Monday, February 18, 2013

ForSec/Sysadmin Super Linkfest

Yes indeed. I have been super-busy at home and work of late. Though the material keeps rolling in daily, my ability to get it out has been hampered a bit with “real-life” commitments.

So I’m taking advantage of a lull in the storm to dump my link hopper for your enjoyment and my reference.

Grab some snacks, make sure your wireless mouse is fed up on batteries and cheese, and settle in for some serious linkage dumping.

The Java/Flash Patch Cycle

In a sign of just how long it has been since I posted (and the activity that has transpired since mid-January) I submit the following. Note sarcasm attached.
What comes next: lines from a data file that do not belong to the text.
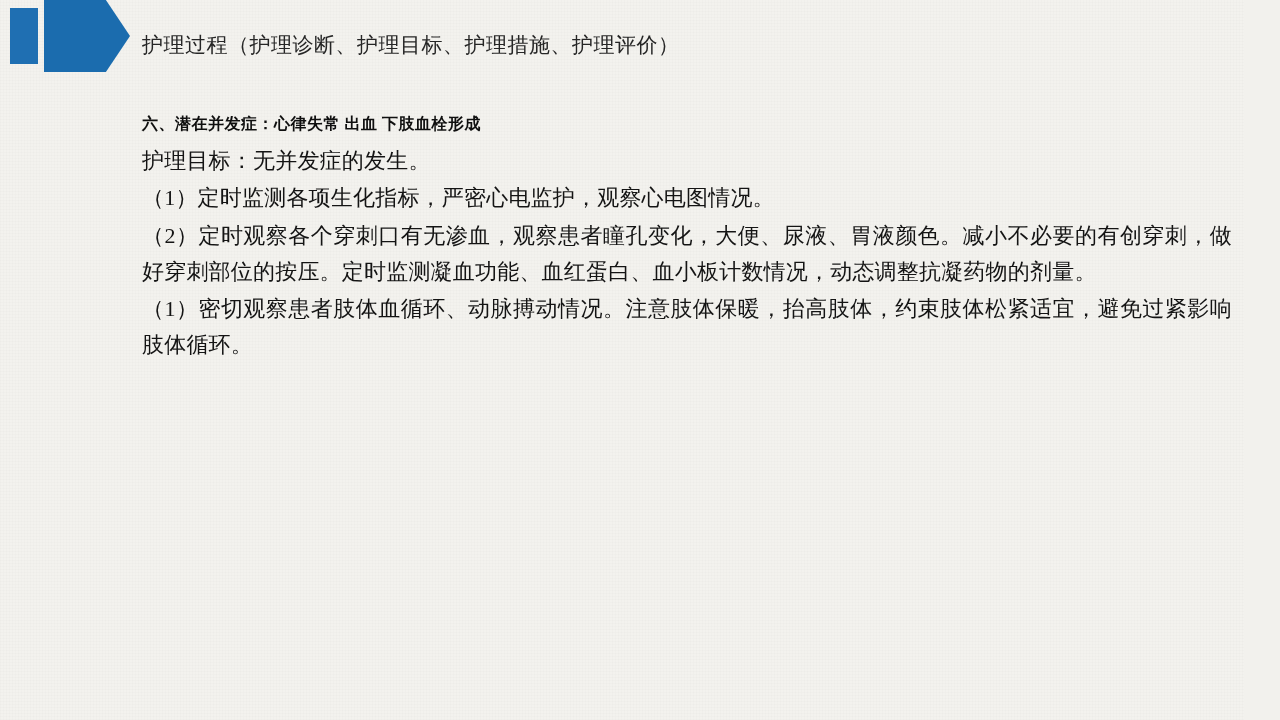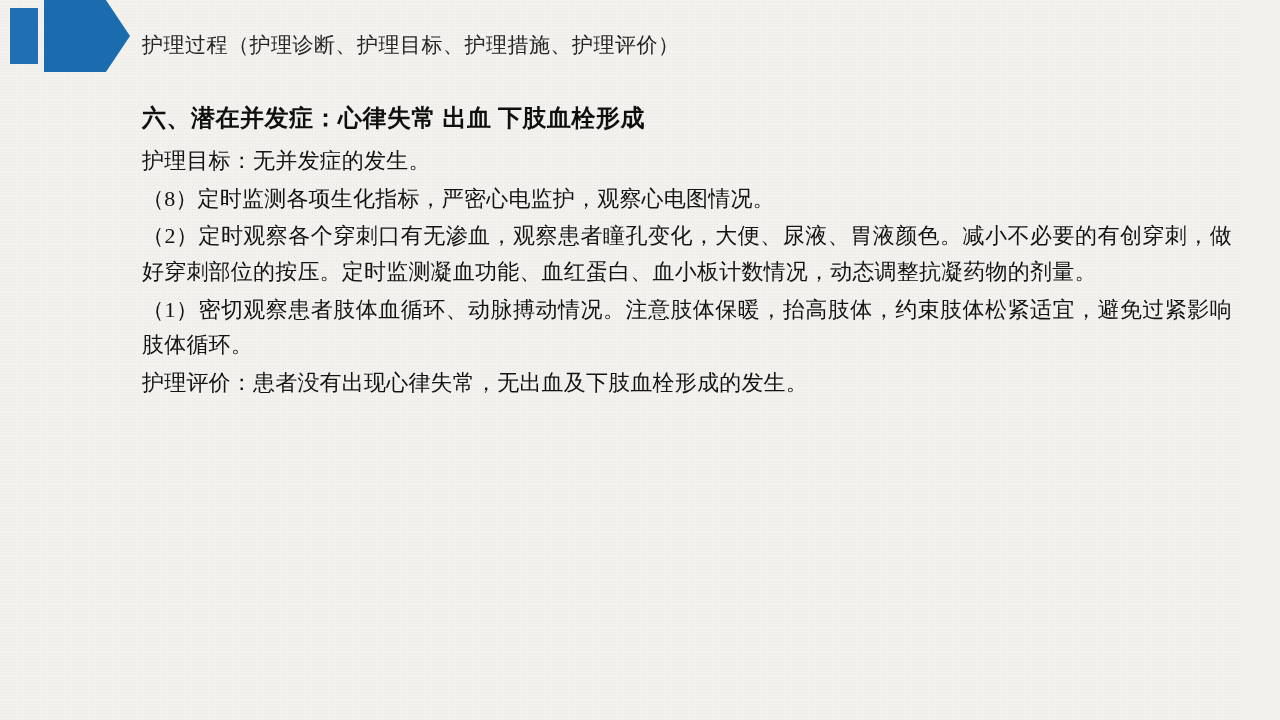--- a/index.html
+++ b/index.html
@@ -64,25 +64,26 @@
 
   .content {
     position: absolute;
     left: 142px;
     top: 100px;
     width: 1090px;
   }
 
   .heading {
     font-weight: bold;
-    font-size: 24px;
+    font-size: 16px;
     line-height: 1.55;
     letter-spacing: 0.5px;
     margin-bottom: 6px;
     color: #0f0f0f;
+    margin-top: 12px;
   }
 
   .para {
     font-size: 22px;
     line-height: 1.62;
     color: #141414;
     letter-spacing: 0.2px;
     margin-bottom: 2px;
     text-align: justify;
   }
@@ -103,24 +104,23 @@
 
   <div class="header-title">护理过程（护理诊断、护理目标、护理措施、护理评价）</div>
 
   <div class="content">
 
     <div class="heading">六、潜在并发症：心律失常  出血  下肢血栓形成</div>
 
     <div class="para">护理目标：无并发症的发生。</div>
 
 
-    <div class="para block">（8）定时监测各项生化指标，严密心电监护，观察心电图情况。</div>
+    <div class="para block">（1）定时监测各项生化指标，严密心电监护，观察心电图情况。</div>
 
     <div class="para block">（2）定时观察各个穿刺口有无渗血，观察患者瞳孔变化，大便、尿液、胃液颜色。减小不必要的有创穿刺，做好穿刺部位的按压。定时监测凝血功能、血红蛋白、血小板计数情况，动态调整抗凝药物的剂量。</div>
 
     <div class="para block">（1）密切观察患者肢体血循环、动脉搏动情况。注意肢体保暖，抬高肢体，约束肢体松紧适宜，避免过紧影响肢体循环。</div>
 
 
 
-    <div class="para">护理评价：患者没有出现心律失常，无出血及下肢血栓形成的发生。</div>
 
   </div>
 </div>
 
 </body></html>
Java SE 6 End of Public Updates
After February 2013, Oracle will no longer post updates of Java SE 6 to its public download sites. Existing Java SE 6 downloads already posted as of February 2013 will remain accessible in the Java Archive on Oracle Technology Network. Developers and end-users are encouraged to update to more recent Java SE versions that remain available for public download

So where does that leave us?

Remove Java? I doubt it. - Malware Analysis Blog. I did!
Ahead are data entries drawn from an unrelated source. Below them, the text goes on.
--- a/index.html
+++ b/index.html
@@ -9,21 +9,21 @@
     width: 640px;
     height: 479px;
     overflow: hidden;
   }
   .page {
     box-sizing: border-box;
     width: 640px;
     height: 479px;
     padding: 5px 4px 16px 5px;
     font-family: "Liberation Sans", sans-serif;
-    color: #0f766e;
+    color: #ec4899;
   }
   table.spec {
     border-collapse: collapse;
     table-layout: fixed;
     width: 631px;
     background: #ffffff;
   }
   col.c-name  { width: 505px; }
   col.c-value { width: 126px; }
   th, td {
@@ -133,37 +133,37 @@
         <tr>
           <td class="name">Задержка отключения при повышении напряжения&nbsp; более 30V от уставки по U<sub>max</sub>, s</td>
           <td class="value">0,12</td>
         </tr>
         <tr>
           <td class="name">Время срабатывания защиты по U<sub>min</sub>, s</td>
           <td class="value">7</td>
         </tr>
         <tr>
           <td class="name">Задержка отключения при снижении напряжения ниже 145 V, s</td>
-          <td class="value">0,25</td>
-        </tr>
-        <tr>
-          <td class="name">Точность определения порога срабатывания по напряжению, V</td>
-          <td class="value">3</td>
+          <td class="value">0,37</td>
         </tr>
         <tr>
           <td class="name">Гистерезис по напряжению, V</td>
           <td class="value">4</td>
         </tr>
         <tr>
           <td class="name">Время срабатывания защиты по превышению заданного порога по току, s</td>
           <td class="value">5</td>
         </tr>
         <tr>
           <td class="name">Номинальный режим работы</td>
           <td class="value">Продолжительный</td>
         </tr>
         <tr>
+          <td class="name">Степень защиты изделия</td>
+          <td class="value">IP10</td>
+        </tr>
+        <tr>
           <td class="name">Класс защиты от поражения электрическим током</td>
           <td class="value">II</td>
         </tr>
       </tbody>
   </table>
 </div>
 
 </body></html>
I actually have decided to remove Java SE from our home systems. I do like to run some Java apps but that is pretty rare so I will install, run, de-install Java as needed. Small price for system security.

In a bit of irony, shortly before drafting this blog-post statement, Lavie brought me her iPhone and iPod and told me she sent me a link to a band she follows. As a hard-core fan, she was treated to a free download of some tracks from the artist’s portfolio. She needed these added to her devices. When I followed the link to download the tracks on our system, I was presented with a dialog box to install Java SE. Turns out their download manager app uses Java SE. Nice.  Install, download files, de-install Java again. I did notice it linked to the Java 7.13 bits. That’s something.
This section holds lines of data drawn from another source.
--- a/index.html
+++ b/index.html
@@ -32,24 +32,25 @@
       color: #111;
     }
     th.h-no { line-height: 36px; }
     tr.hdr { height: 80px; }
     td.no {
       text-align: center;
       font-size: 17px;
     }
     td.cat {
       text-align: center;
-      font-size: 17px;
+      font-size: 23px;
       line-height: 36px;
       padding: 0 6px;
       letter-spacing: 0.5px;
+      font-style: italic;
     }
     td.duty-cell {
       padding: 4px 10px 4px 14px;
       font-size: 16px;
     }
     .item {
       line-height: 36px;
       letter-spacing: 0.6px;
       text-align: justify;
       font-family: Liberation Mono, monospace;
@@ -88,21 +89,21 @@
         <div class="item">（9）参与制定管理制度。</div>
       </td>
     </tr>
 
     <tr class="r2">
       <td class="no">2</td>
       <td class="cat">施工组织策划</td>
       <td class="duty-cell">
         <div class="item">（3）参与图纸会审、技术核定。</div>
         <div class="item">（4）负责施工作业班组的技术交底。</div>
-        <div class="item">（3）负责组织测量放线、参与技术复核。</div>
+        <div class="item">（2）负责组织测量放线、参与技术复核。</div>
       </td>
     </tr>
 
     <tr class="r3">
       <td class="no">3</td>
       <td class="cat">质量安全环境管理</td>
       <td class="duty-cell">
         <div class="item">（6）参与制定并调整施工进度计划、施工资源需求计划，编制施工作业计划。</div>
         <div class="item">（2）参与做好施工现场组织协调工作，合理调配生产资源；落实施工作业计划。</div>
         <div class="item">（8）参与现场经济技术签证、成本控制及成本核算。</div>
Sadly, I can’t get away with doing the same at work. We run a non-current release version of Java 6 “standard” at work. If you are running Java 7 automated auditing reports tattle on you and you either have to justify your use of Java 7 or it will be auto-uninstalled and roll-back to the standard level of Java 6.

Sweet baby Jebus.

For home users who are non-technical (or are and just don’t have the time to follow the web-browser plugin patching game) I recommend popping in once a week to the Qualys BrowserCheck on each of their installed web-browsers. Maybe that way you can catch and patch dated versions fairly easily.

Why the Patching Fuss?

Failure to patch and run current versions of Java/Flash/<insert plugin-here> (not to mention your OS) could lead the following headaches and pubic shame and liability.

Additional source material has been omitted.